▸ **DIRECTIONS**
Please repeat, from the entries that follow, the lines from the one containing "- For an environmental" through the one containing "- Specifically, it" exactly, adding nothing.

:::

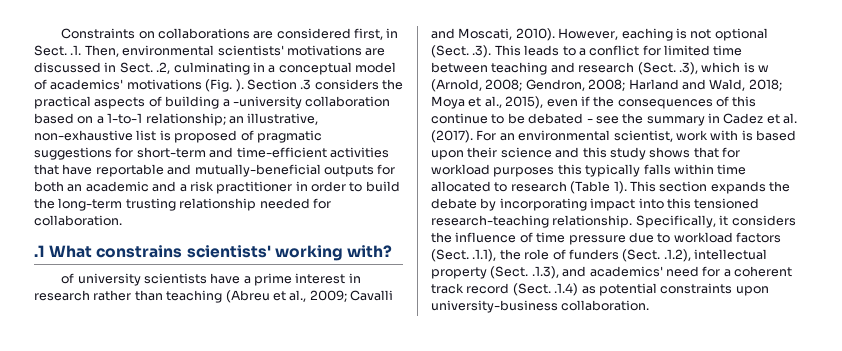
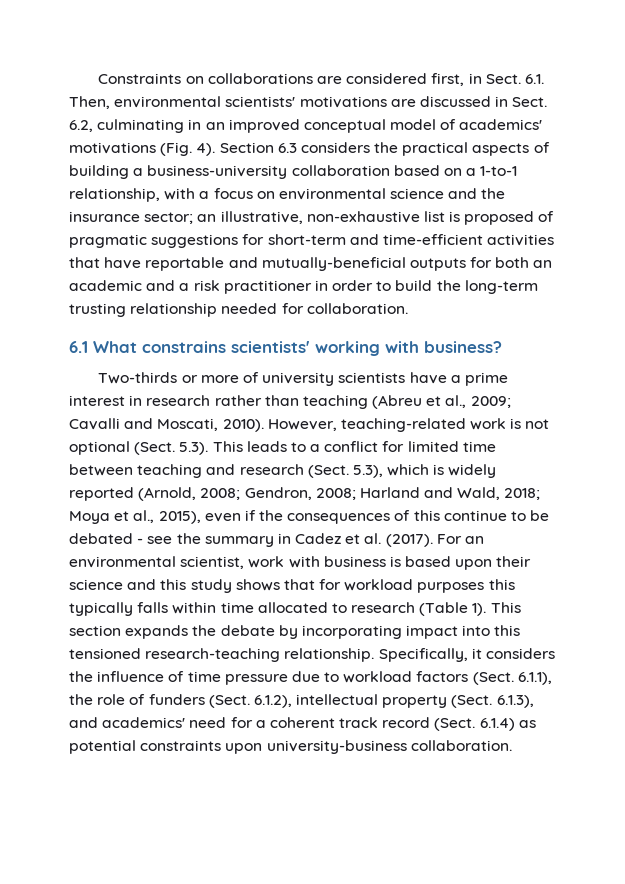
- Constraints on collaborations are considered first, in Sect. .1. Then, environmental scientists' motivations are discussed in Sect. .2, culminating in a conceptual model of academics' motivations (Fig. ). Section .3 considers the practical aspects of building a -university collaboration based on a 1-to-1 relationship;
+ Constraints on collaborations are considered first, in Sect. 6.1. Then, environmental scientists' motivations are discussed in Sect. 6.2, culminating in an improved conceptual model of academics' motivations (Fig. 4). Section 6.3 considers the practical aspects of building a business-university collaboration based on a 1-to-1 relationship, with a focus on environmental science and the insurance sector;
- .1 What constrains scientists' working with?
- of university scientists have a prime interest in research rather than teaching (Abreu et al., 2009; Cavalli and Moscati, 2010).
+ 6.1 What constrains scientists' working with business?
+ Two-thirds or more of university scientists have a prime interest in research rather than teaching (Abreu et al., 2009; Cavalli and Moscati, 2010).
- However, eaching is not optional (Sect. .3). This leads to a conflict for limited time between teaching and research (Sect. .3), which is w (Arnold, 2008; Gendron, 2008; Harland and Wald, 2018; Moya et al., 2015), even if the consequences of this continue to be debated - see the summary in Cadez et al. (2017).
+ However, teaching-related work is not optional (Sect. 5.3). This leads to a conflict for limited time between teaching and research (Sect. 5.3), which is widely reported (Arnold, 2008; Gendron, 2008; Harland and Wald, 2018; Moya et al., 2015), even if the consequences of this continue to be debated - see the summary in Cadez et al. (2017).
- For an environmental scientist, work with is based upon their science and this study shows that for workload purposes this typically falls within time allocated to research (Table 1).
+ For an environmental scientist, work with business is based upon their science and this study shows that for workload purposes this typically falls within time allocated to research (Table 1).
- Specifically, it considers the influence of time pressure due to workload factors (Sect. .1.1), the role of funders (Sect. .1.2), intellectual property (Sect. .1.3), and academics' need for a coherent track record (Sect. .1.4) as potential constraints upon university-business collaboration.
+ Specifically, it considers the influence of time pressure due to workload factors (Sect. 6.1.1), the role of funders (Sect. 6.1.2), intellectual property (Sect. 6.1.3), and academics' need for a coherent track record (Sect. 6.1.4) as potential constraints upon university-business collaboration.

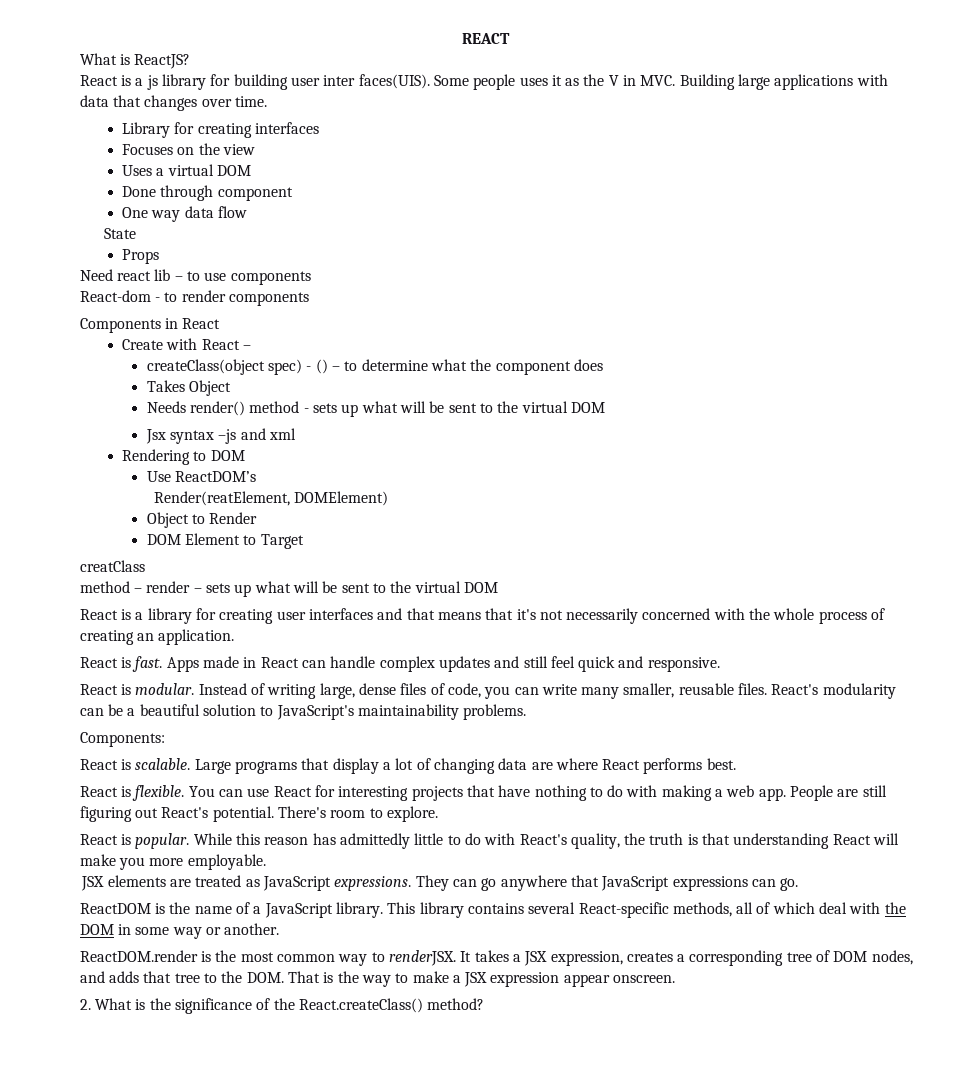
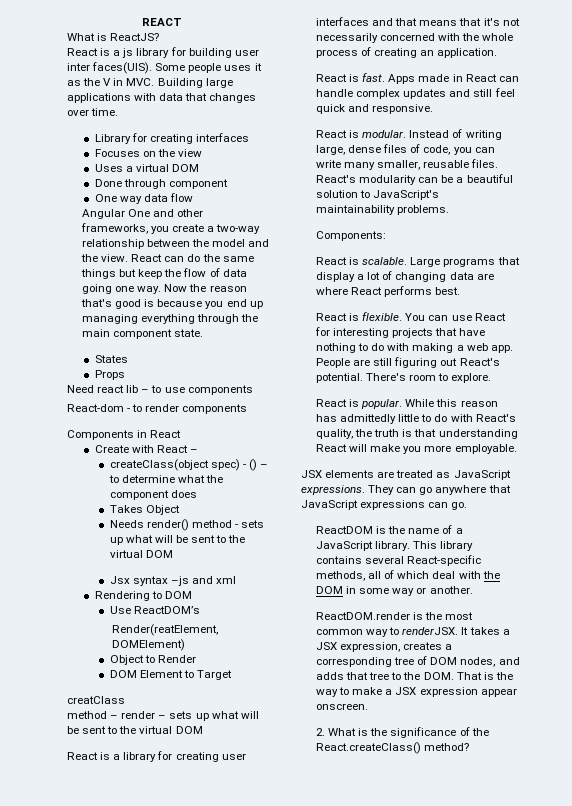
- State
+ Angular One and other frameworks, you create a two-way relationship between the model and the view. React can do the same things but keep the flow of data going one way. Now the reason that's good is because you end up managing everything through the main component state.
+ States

:::

▸ **PROBLEM SOLUTION**
- For an environmental scientist, work with is based upon their science and this study shows that for workload purposes this typically falls within time allocated to research (Table 1).
+ For an environmental scientist, work with business is based upon their science and this study shows that for workload purposes this typically falls within time allocated to research (Table 1).
- Specifically, it considers the influence of time pressure due to workload factors (Sect. .1.1), the role of funders (Sect. .1.2), intellectual property (Sect. .1.3), and academics' need for a coherent track record (Sect. .1.4) as potential constraints upon university-business collaboration.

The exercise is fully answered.